**Exercise description:** A faithful, picture-free copy of the listing below is required.

**Records for the exercise:**
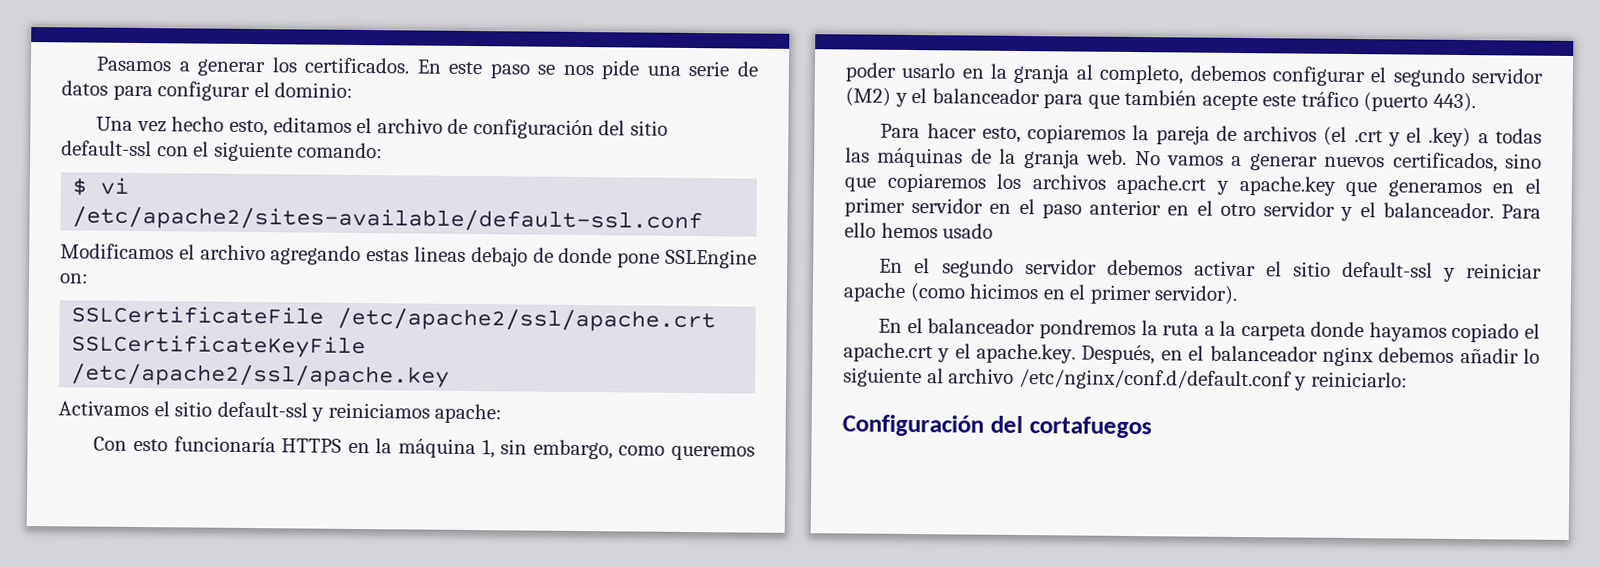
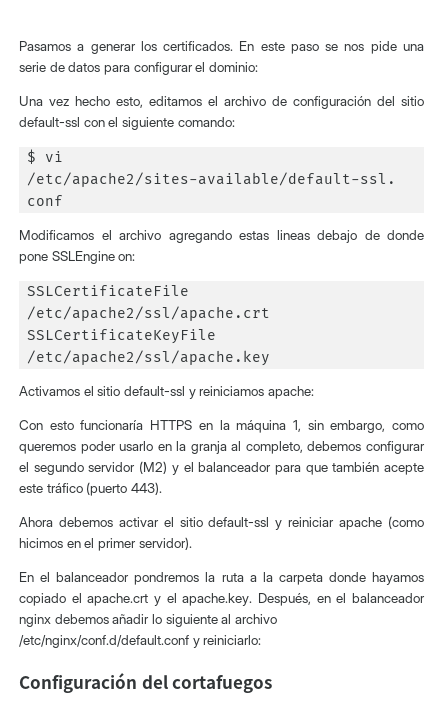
- Para hacer esto, copiaremos la pareja de archivos (el .crt y el .key) a todas las máquinas de la granja web. No vamos a generar nuevos certificados, sino que copiaremos los archivos apache.crt y apache.key que generamos en el primer servidor en el paso anterior en el otro servidor y el balanceador. Para ello hemos usado
- En el segundo servidor debemos activar el sitio default-ssl y reiniciar apache (como hicimos en el primer servidor).
+ Ahora debemos activar el sitio default-ssl y reiniciar apache (como hicimos en el primer servidor).

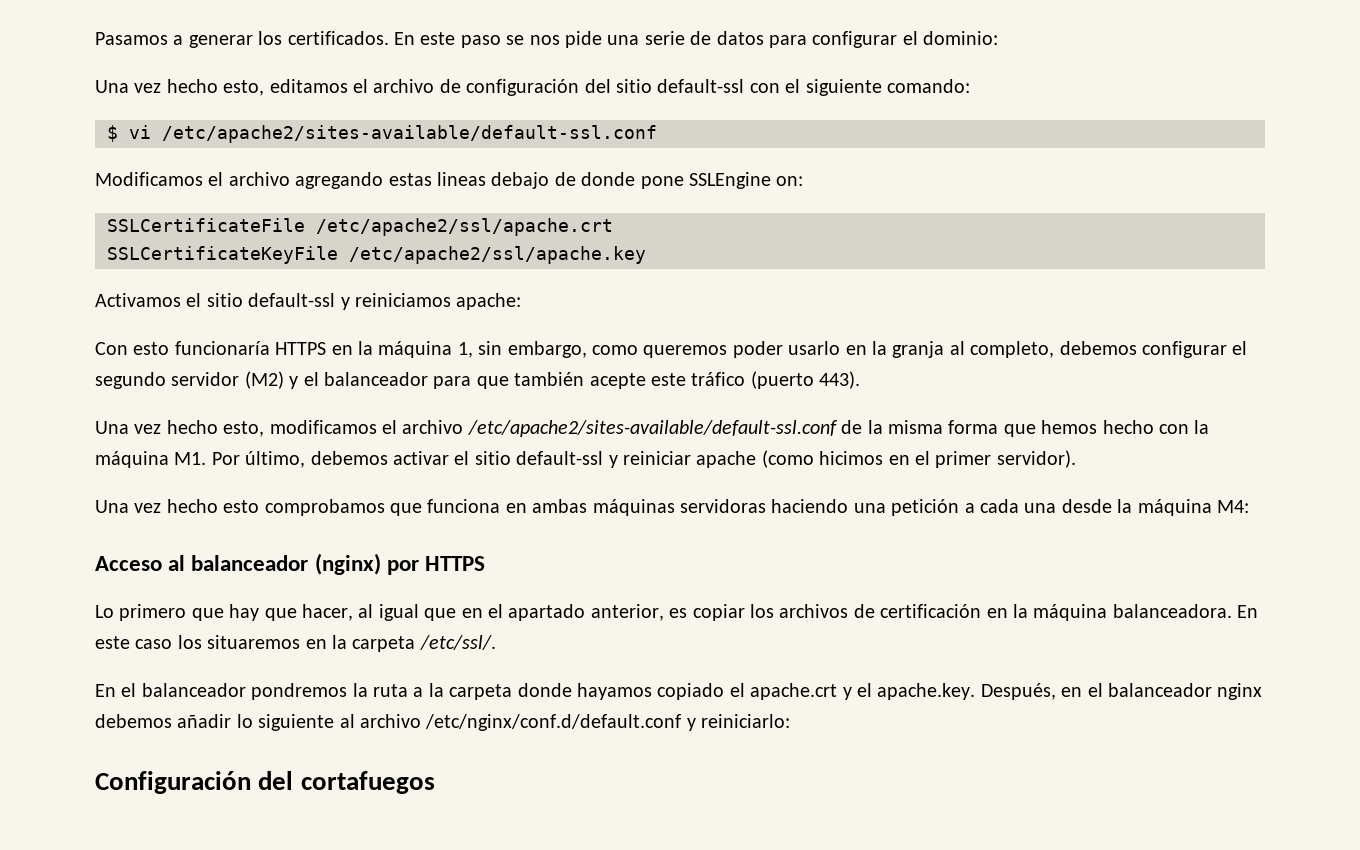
- Ahora debemos activar el sitio default-ssl y reiniciar apache (como hicimos en el primer servidor).
+ Una vez hecho esto, modificamos el archivo /etc/apache2/sites-available/default-ssl.conf de la misma forma que hemos hecho con la máquina M1. Por último, debemos activar el sitio default-ssl y reiniciar apache (como hicimos en el primer servidor).
+ Una vez hecho esto comprobamos que funciona en ambas máquinas servidoras haciendo una petición a cada una desde la máquina M4:
+ Acceso al balanceador (nginx) por HTTPS
+ Lo primero que hay que hacer, al igual que en el apartado anterior, es copiar los archivos de certificación en la máquina balanceadora. En este caso los situaremos en la carpeta /etc/ssl/.

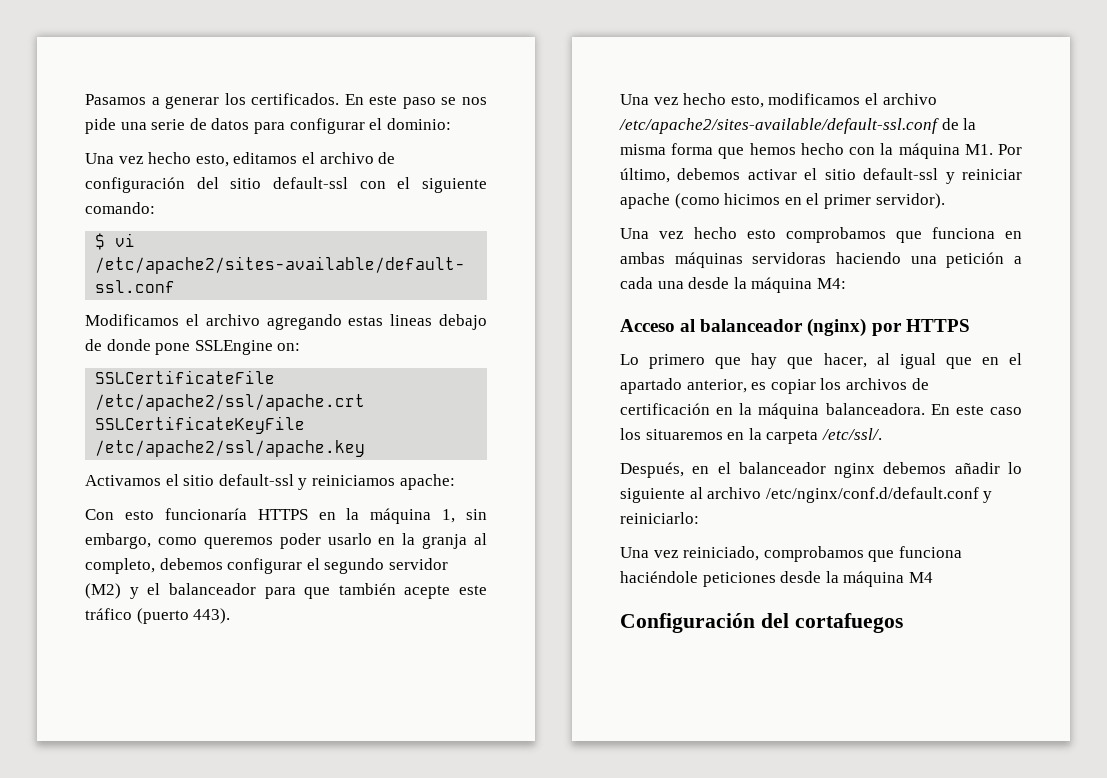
- En el balanceador pondremos la ruta a la carpeta donde hayamos copiado el apache.crt y el apache.key. Después, en el balanceador nginx debemos añadir lo siguiente al archivo /etc/nginx/conf.d/default.conf y reiniciarlo:
+ Después, en el balanceador nginx debemos añadir lo siguiente al archivo /etc/nginx/conf.d/default.conf y reiniciarlo:
+ Una vez reiniciado, comprobamos que funciona haciéndole peticiones desde la máquina M4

**Exercise result:**
- Para hacer esto, copiaremos la pareja de archivos (el .crt y el .key) a todas las máquinas de la granja web. No vamos a generar nuevos certificados, sino que copiaremos los archivos apache.crt y apache.key que generamos en el primer servidor en el paso anterior en el otro servidor y el balanceador. Para ello hemos usado
- En el segundo servidor debemos activar el sitio default-ssl y reiniciar apache (como hicimos en el primer servidor).
+ Ahora debemos activar el sitio default-ssl y reiniciar apache (como hicimos en el primer servidor).

- Ahora debemos activar el sitio default-ssl y reiniciar apache (como hicimos en el primer servidor).
+ Una vez hecho esto, modificamos el archivo /etc/apache2/sites-available/default-ssl.conf de la misma forma que hemos hecho con la máquina M1. Por último, debemos activar el sitio default-ssl y reiniciar apache (como hicimos en el primer servidor).
+ Una vez hecho esto comprobamos que funciona en ambas máquinas servidoras haciendo una petición a cada una desde la máquina M4:
+ Acceso al balanceador (nginx) por HTTPS
+ Lo primero que hay que hacer, al igual que en el apartado anterior, es copiar los archivos de certificación en la máquina balanceadora. En este caso los situaremos en la carpeta /etc/ssl/.

- En el balanceador pondremos la ruta a la carpeta donde hayamos copiado el apache.crt y el apache.key. Después, en el balanceador nginx debemos añadir lo siguiente al archivo /etc/nginx/conf.d/default.conf y reiniciarlo:
+ Después, en el balanceador nginx debemos añadir lo siguiente al archivo /etc/nginx/conf.d/default.conf y reiniciarlo:
+ Una vez reiniciado, comprobamos que funciona haciéndole peticiones desde la máquina M4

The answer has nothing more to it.